The 2022 revision of ISO 27001 collapsed Annex A from 114 controls down to 93, restructured them into four themes, and introduced 11 brand-new controls that catch first-time implementers off guard. Here is what those 11 actually require.
The structural shift in 30 seconds
ISO 27001:2022 reorganized controls into four thematic groups: Organizational (37), People (8), Physical (14), and Technological (34). The old 14 control categories from the 2013 version are gone. If your ISMS documentation still references “A.5 Information security policies” or “A.9 Access control,” you are working from the old standard and your auditor will flag it.
The 11 new controls in plain English
| Control | Title | What it actually requires |
|---|---|---|
| A.5.7 | Threat intelligence | Document a process for collecting, analyzing, and acting on threat intel (CVEs, advisories, dark web mentions of your brand) |
| A.5.23 | Information security for cloud services | Formal policy for selecting, contracting, operating, and exiting cloud providers |
| A.5.30 | ICT readiness for business continuity | Cyber-specific BC plans, not just generic disaster recovery |
| A.7.4 | Physical security monitoring | CCTV, sensors, or other physical monitoring for sensitive areas |
| A.8.9 | Configuration management | Documented secure baselines for systems, with drift detection |
| A.8.10 | Information deletion | Provable deletion practices, not just retention policies |
| A.8.11 | Data masking | Mask or pseudonymize sensitive data in non-production environments |
| A.8.12 | Data leakage prevention | DLP controls on endpoints, email, and cloud apps |
| A.8.16 | Monitoring activities | Anomaly detection and alerting on networks, apps, and user behavior |
| A.8.23 | Web filtering | Block access to malicious or inappropriate sites |
| A.8.28 | Secure coding | Formal secure SDLC, including SAST/DAST or equivalent |
The four controls most companies fail on
Across the dozens of ISO 27001:2022 audits we have observed since the standard went live, the same four controls trip up implementers repeatedly.
A.5.7 Threat intelligence
Auditors are no longer satisfied with “we have a SIEM.” You need documented sources (CISA KEV, vendor advisories, ISACs), a triage owner, and evidence of intel-driven action. A monthly threat-intel summary signed by the CISO closes this gap cleanly.

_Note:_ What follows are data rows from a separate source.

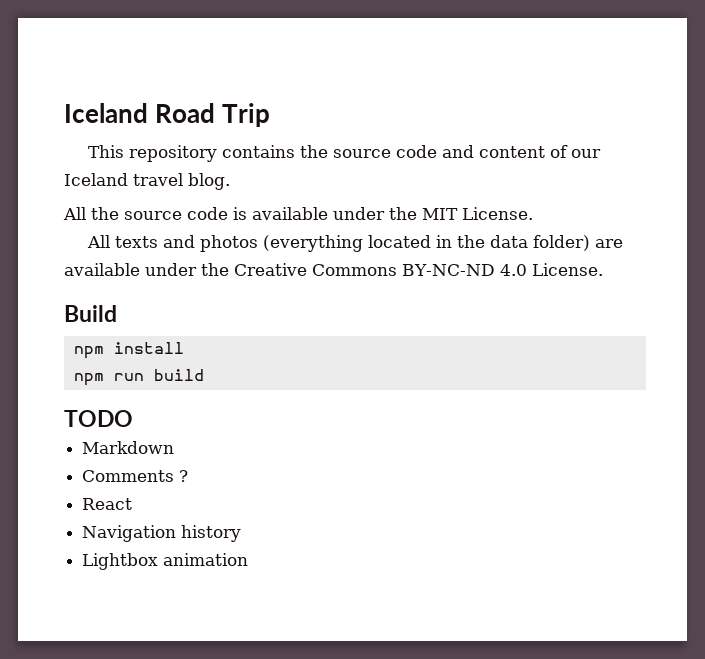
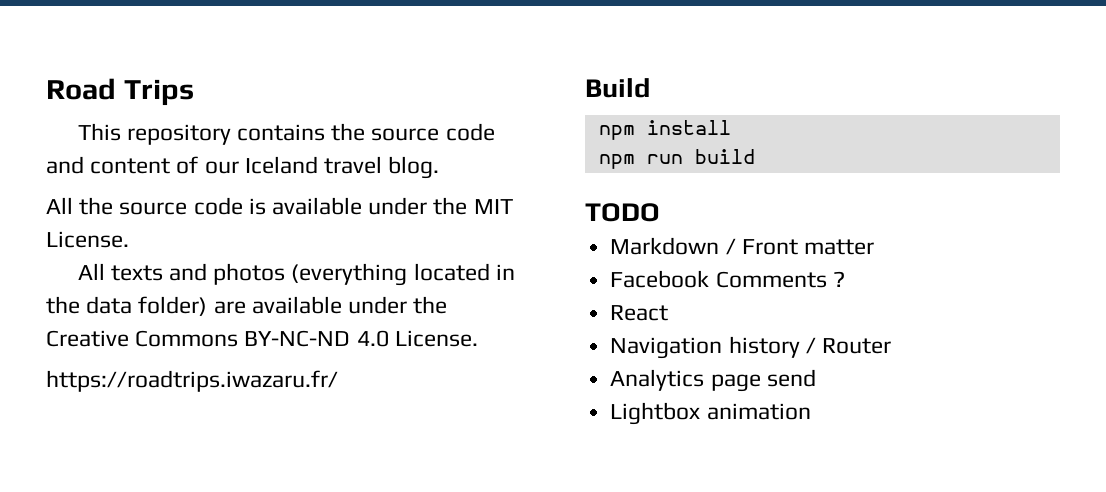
- Iceland Road Trip
+ Road Trips
+ https://roadtrips.iwazaru.fr/
- Markdown
- Comments ?
+ Markdown / Front matter
+ Facebook Comments ?
- Navigation history
+ Navigation history / Router
+ Analytics page send

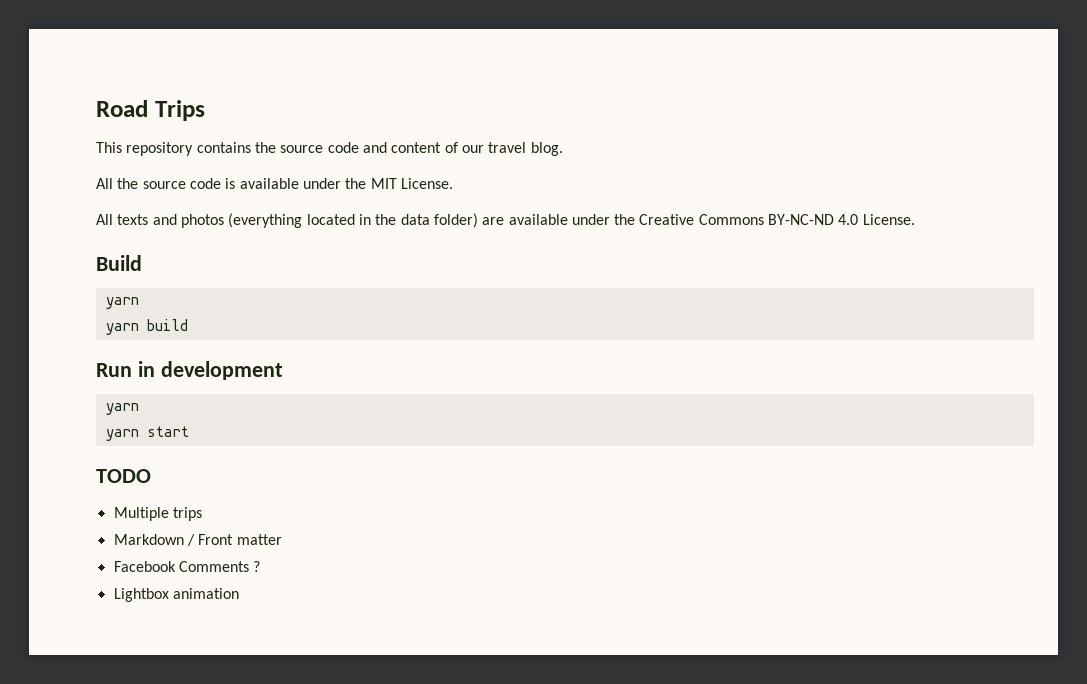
- This repository contains the source code and content of our Iceland travel blog.
+ This repository contains the source code and content of our travel blog.
- https://roadtrips.iwazaru.fr/
  Build
- npm install
- npm run build
+ yarn
+ yarn build
+ Run in development
+ yarn
+ yarn start
+ Multiple trips
- React
- Navigation history / Router
- Analytics page send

A.8.9 Configuration management
The 2013 standard let you point at hardening guides. The 2022 standard wants documented baselines per asset class (servers, endpoints, network gear, cloud accounts) AND evidence you detect drift. CIS Benchmarks plus a config-as-code tool like Terraform Cloud or AWS Config closes this.

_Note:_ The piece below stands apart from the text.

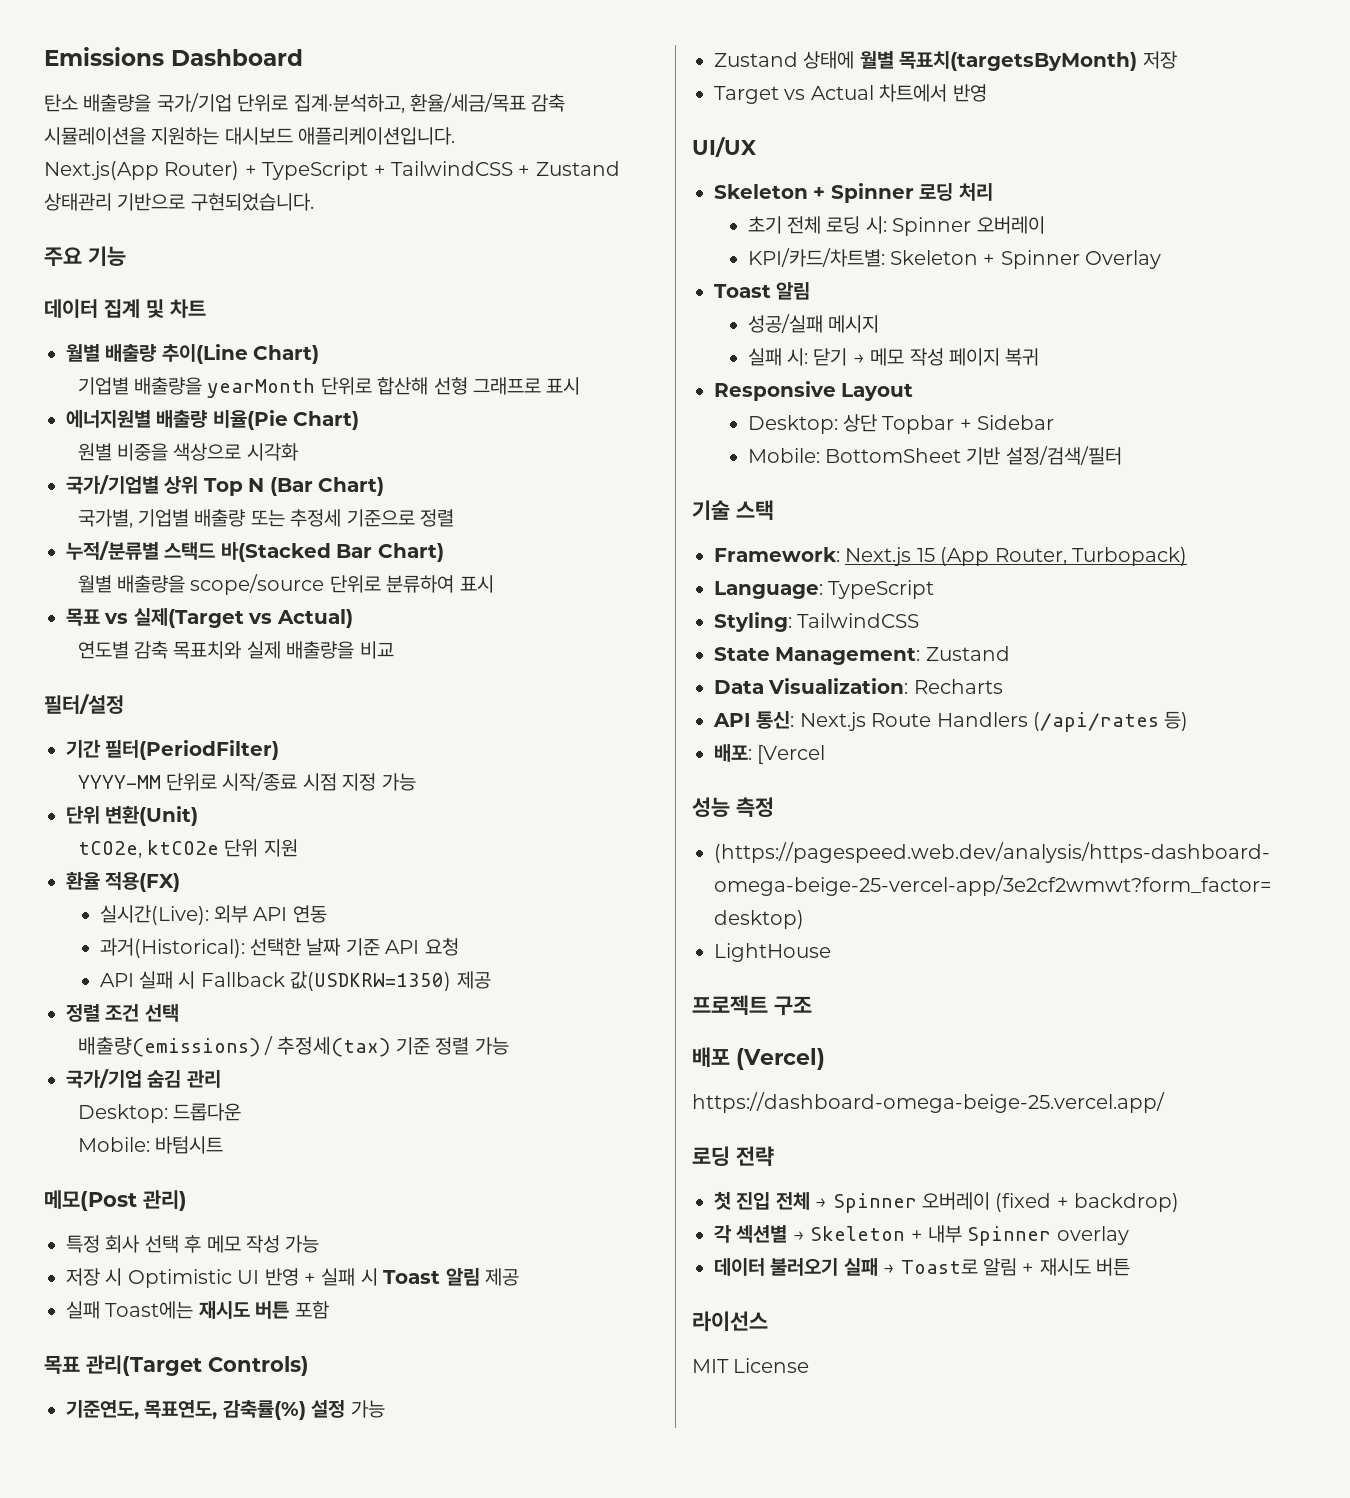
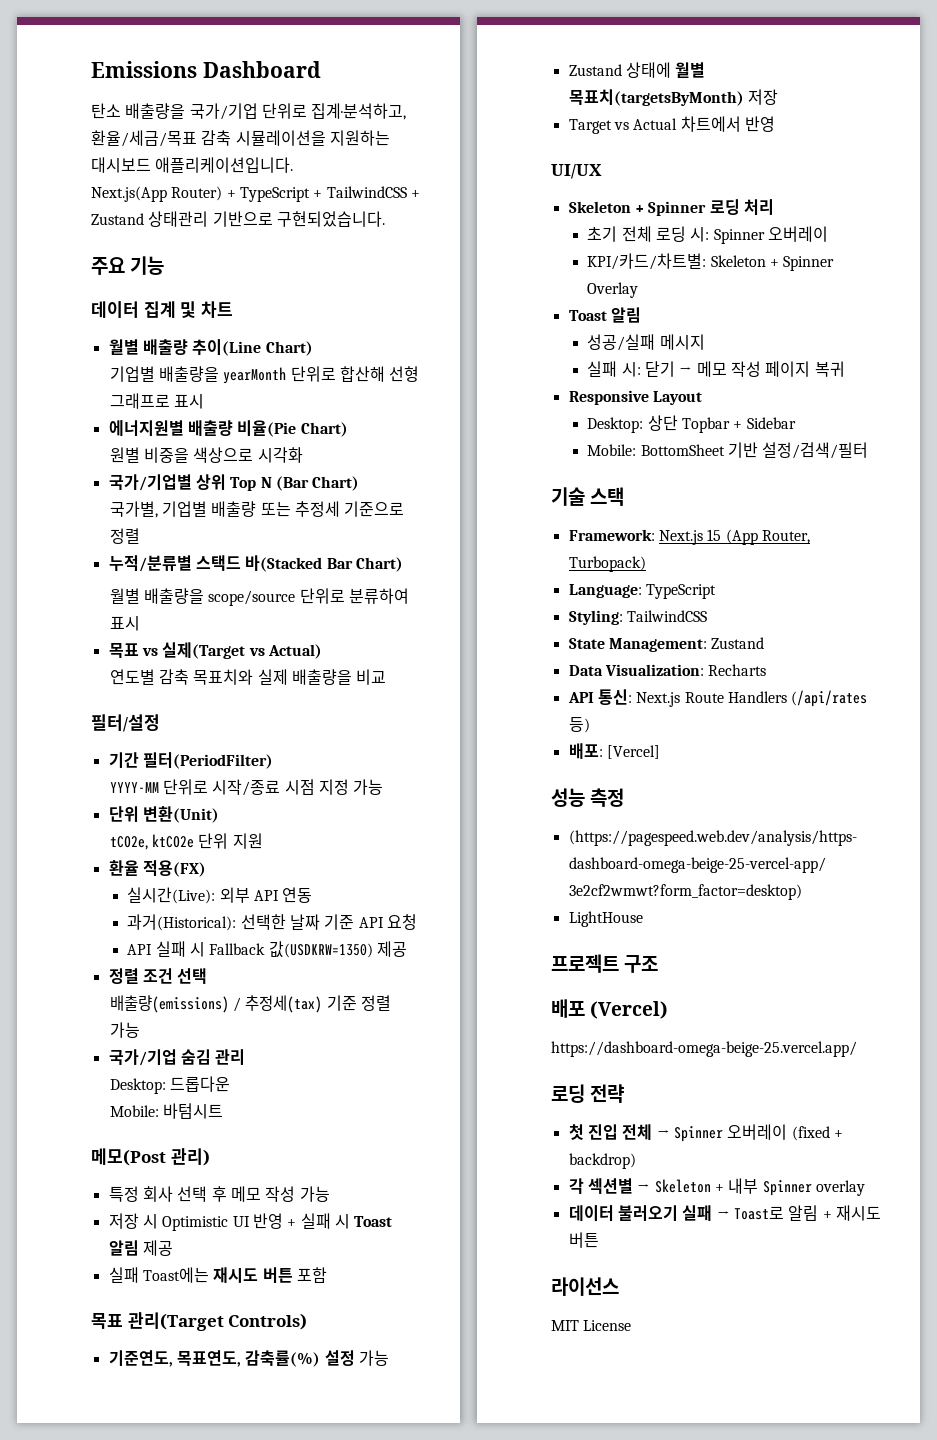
- 배포: [Vercel
+ 배포: [Vercel]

A.8.10 Information deletion
Most companies have a retention policy but no proof of deletion. Build a quarterly deletion log that ties retention rules to specific deletion events. NIST SP 800-88 is the reference auditors expect you to cite.
A.8.28 Secure coding
This is the control that surprises non-software-first companies. You need a written secure coding standard, evidence developers were trained on it, and either SAST/DAST tooling or formal peer code review with security gates.
Transition deadline
If you were certified under ISO 27001:2013, your transition deadline to 27001:2022 is October 31, 2025. After that date the older certificate is no longer valid. Most certification bodies recommend booking transition audits 6+ months in advance.
How QAE maps these
QAE ships with all 93 controls mapped to specific evidence types and integration sources. For the 11 new controls, we have pre-built playbooks that turn each into a quarterly evidence collection job. If you are starting from scratch, this saves roughly 80-120 hours of ISMS scoping work.
Bottom line
The 2022 revision is genuinely better. It eliminates redundancy, modernizes for cloud, and tightens what auditors look for. But the 11 new controls require real implementation, not documentation theater. Plan for 3-4 months of preparation before you book the certification audit.